The biggest challenge I face in training people is not making them strong, or teaching them movement it’s truly getting them to understand how to play with their movement.

Our culture has shoved play aside, it has been looked down upon for adults or solely associated with sex and alcohol, even the phrase adult play makes one snicker. If you have the nerve to climb, jump and play tag with your friends outside your guaranteed to get some funny looks.

What is worse is even for kids now play is increasingly squeezed out to make room for more academics more structured extracurriculars that we hope will get our children into the top schools.

So the truth is most people who come to train with me are play deprived, and play inhibited they have forgotten how to play or never fully learned.

The primary missing pieces in the movement world are not the right sets and rep schemes and the answer is not another Workout of the day. We need to find ways to help people learn to play. Repeating the same rote routines constantly varied or not is not going to get you there.

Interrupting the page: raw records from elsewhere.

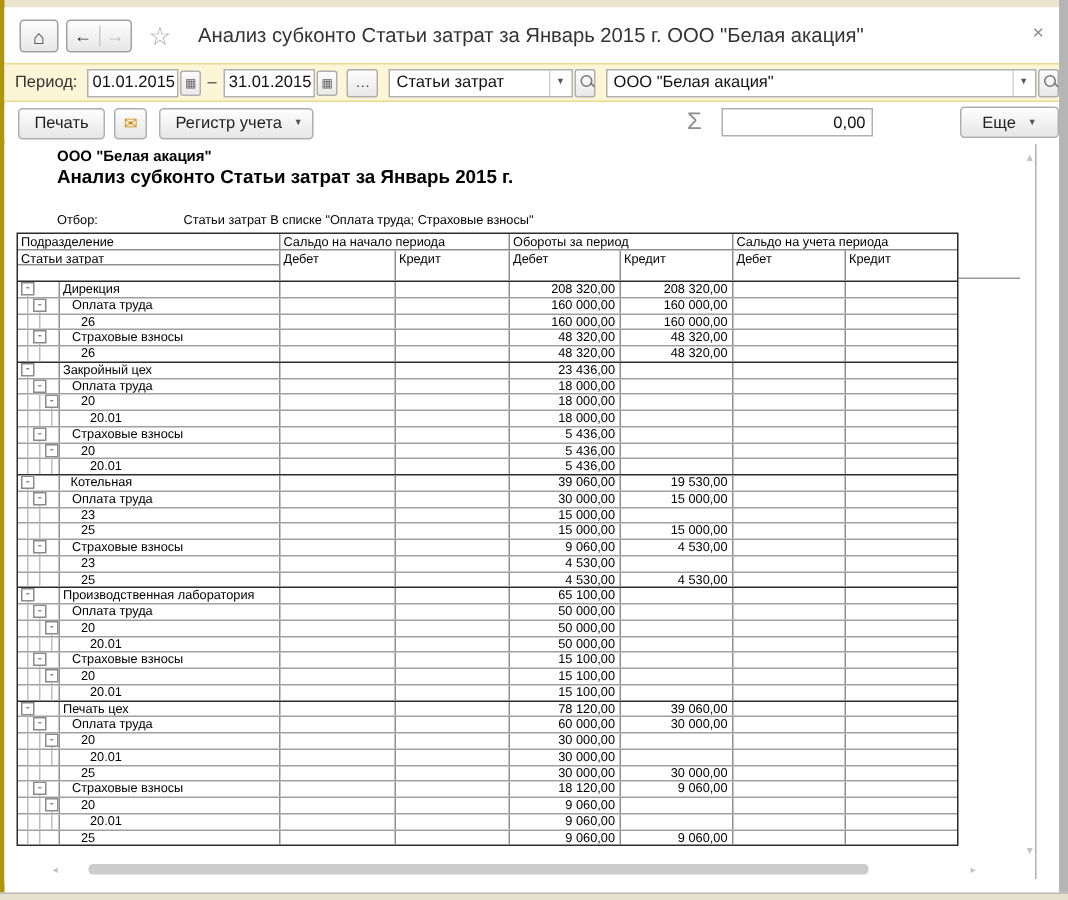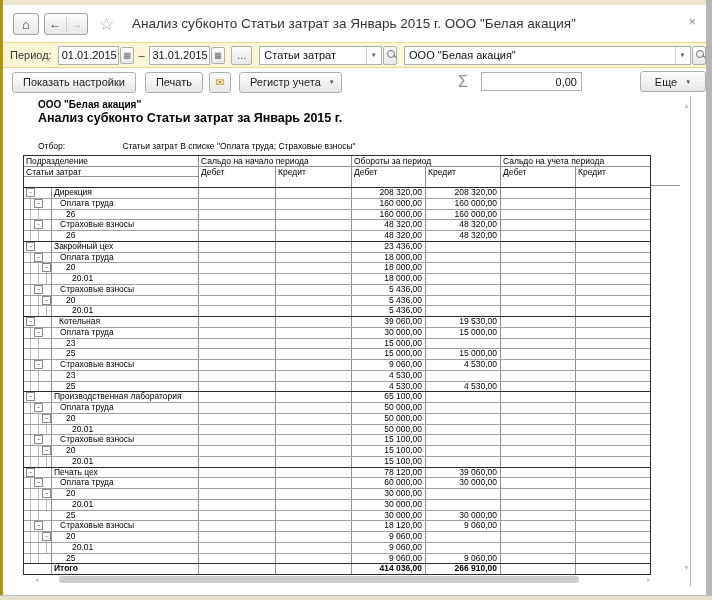--- a/index.html
+++ b/index.html
@@ -155,7 +155,6 @@
   </div>
 
   <div class="toolbar">
-    <div class="btn btn-settings">Показать настройки</div>
     <div class="btn btn-print">Печать</div>
     <div class="btn btn-mail">
       <span>✉</span>

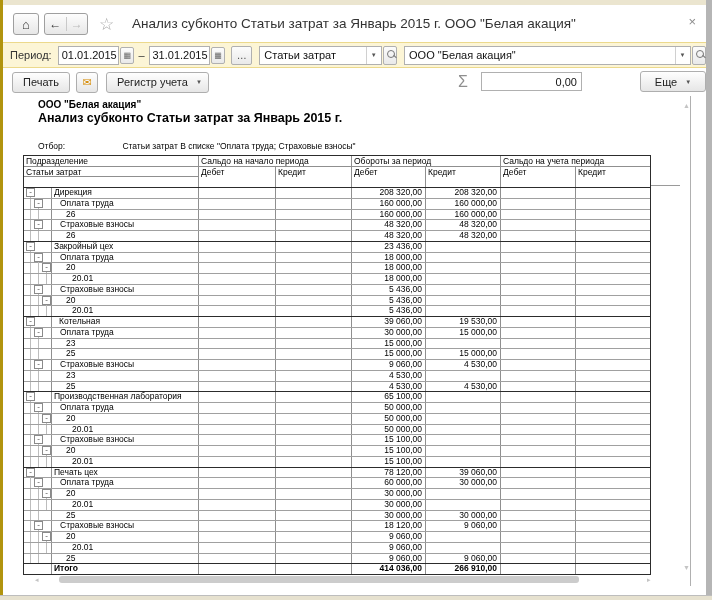--- a/index.html
+++ b/index.html
@@ -79,7 +79,7 @@
   .hdr-ext{position:absolute;left:634px;top:89px;width:43px;height:1px;background:#9a9a9a;}
 
   
-  .tbl{position:absolute;left:20px;top:59px;width:626px;border:1px solid #2c2c2c;box-sizing:content-box;background:#fff;}
+  .tbl{position:absolute;left:8px;top:59px;width:626px;border:1px solid #2c2c2c;box-sizing:content-box;background:#fff;}
   .hr1{display:flex;height:10px;border-bottom:1px solid #8f8f8f;}
   .hr2{display:flex;height:20px;}
   .hc{box-sizing:border-box;font-size:8.5px;line-height:10px;padding-left:2px;white-space:nowrap;overflow:hidden;color:#000;}

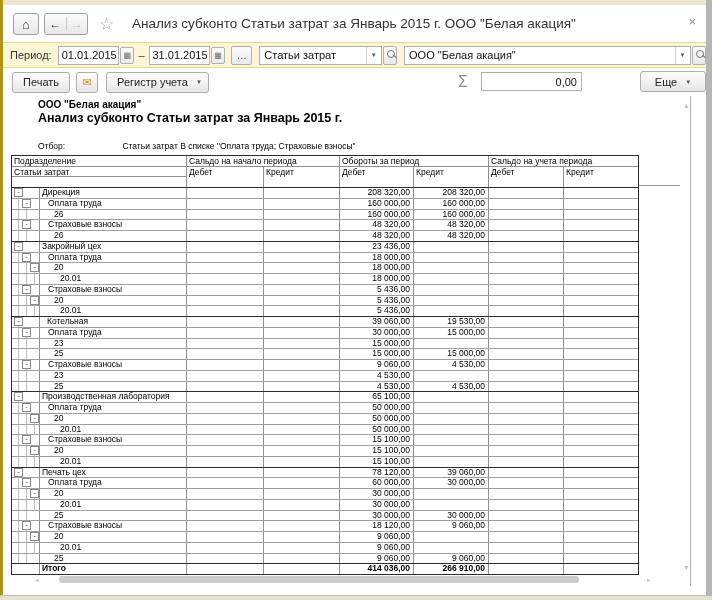--- a/index.html
+++ b/index.html
@@ -686,16 +686,6 @@
             <div class="c num w4"></div>
             <div class="c num w5"></div>
           </div>
-          <div class="trow lvl1 total">
-            <div class="gut"></div>
-            <div class="c name" style="padding-left: 2px;">Итого</div>
-            <div class="c num w0"></div>
-            <div class="c num w1"></div>
-            <div class="c num w2">414 036,00</div>
-            <div class="c num w3">266 910,00</div>
-            <div class="c num w4"></div>
-            <div class="c num w5"></div>
-          </div>
         </div>
     </div>
 

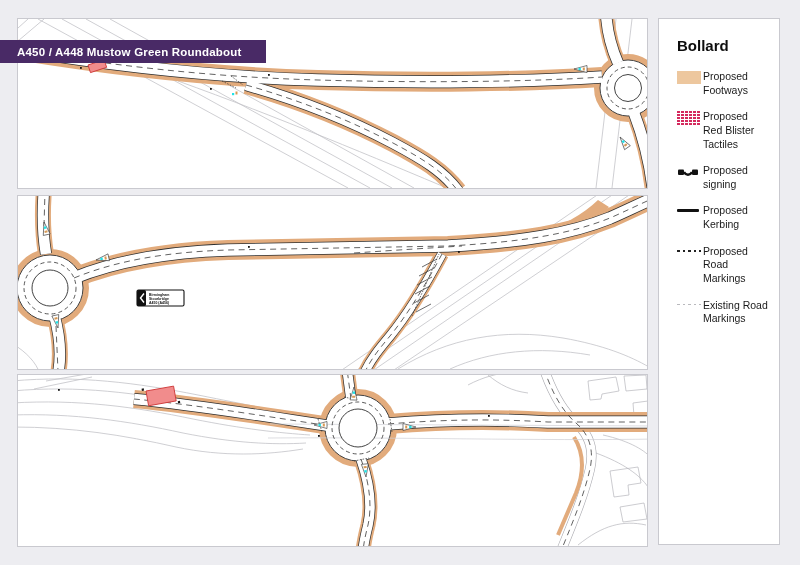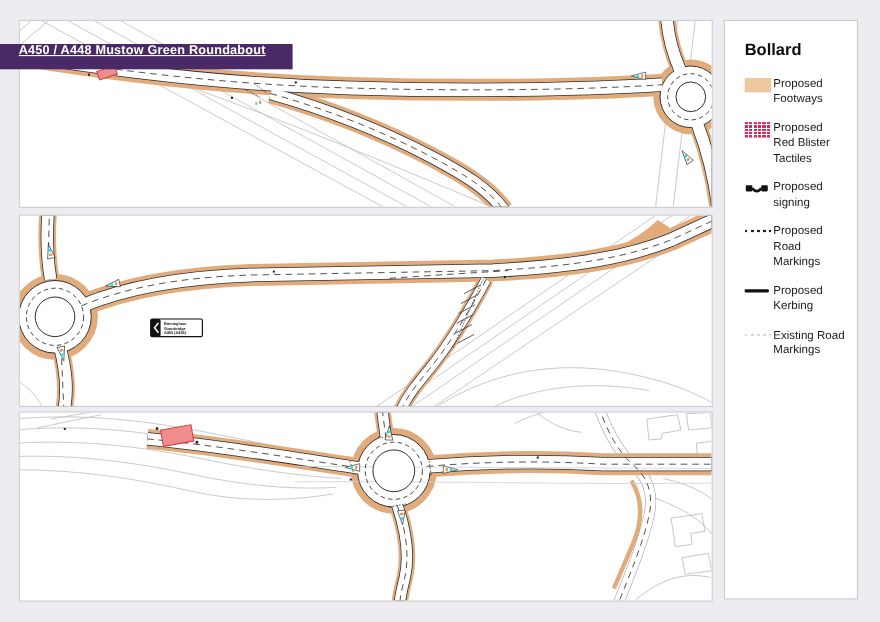--- a/index.html
+++ b/index.html
@@ -15,9 +15,8 @@
   .banner{
     position:absolute;left:0;top:40px;width:266px;height:23px;
     background:var(--banner_purple,#492a66);
-    color:#fff;display:flex;align-items:flex-start;
+    color:#fff;display:flex;align-items:center;
     z-index:5;
-    text-decoration:underline;
   }
   .banner span{font-size:11.5px;font-weight:700;padding-left:17px;letter-spacing:.2px;white-space:nowrap;}
 

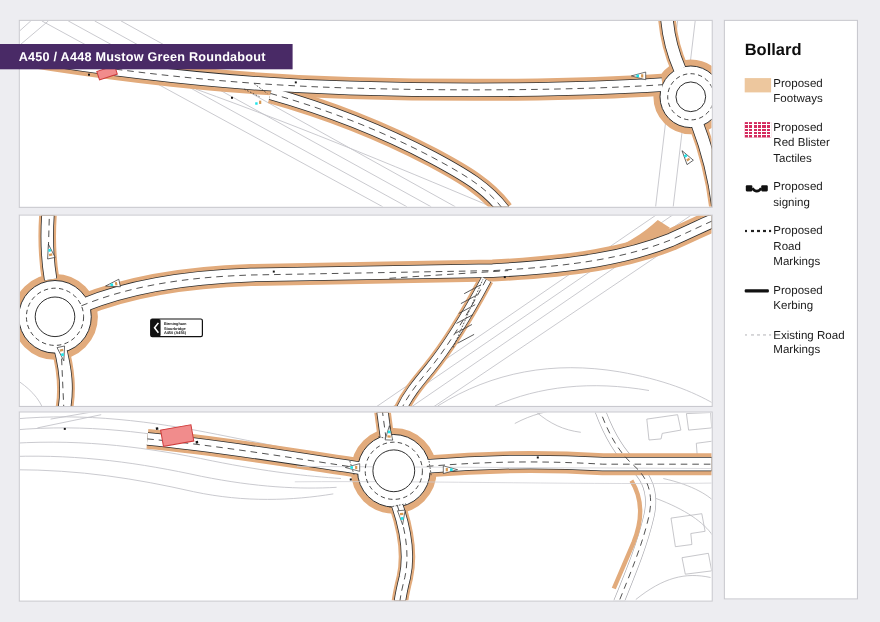--- a/index.html
+++ b/index.html
@@ -327,6 +327,13 @@
 
     <div class="li">
       <span class="ic">
+          <span class="sw-kerb" style="display:block"></span>
+        </span>
+      <span class="lbl">Proposed Kerbing</span>
+    </div>
+
+    <div class="li">
+      <span class="ic">
           <span class="sw-dash" style="display:block"></span>
         </span>
       <span class="lbl">Proposed Road Markings</span>
@@ -334,13 +341,6 @@
 
     <div class="li">
       <span class="ic">
-          <span class="sw-kerb" style="display:block"></span>
-        </span>
-      <span class="lbl">Proposed Kerbing</span>
-    </div>
-
-    <div class="li">
-      <span class="ic">
           <span class="sw-dash-ex" style="display:block"></span>
         </span>
       <span class="lbl">Existing Road Markings</span>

You need to develop flow, and improvisation, you need to develop creativity and expanded vision.

My challenge for you today is to ask yourself does your training include play, is having fun a major part of how you practice, do you leave yourself the freedom in your practice to make discoveries to go off of the plan, to see things in new lights?

In your training today set aside 20 minutes to freestyle, to play.

Look at your environment with the eyes of a child, imagine yourself at 6 years old, what would have wanted to do to in the place you are? How would have found play? You where good at it then you just need too remember.

Look at your environment your tools your toys and training partners and pretend to be an animal, how would a cat move through this environment, how would bear move this object, can I embody the qualities of heron while sparring.

Imagination is big part of play. As adults we may find it awkward to be imaginative but it is a huge part of play because it is useful because it allows us to make connections we might not have otherwise, it opens new pathways for us.

So today, go play like child, go play like an animal, make fun a central goal of your training.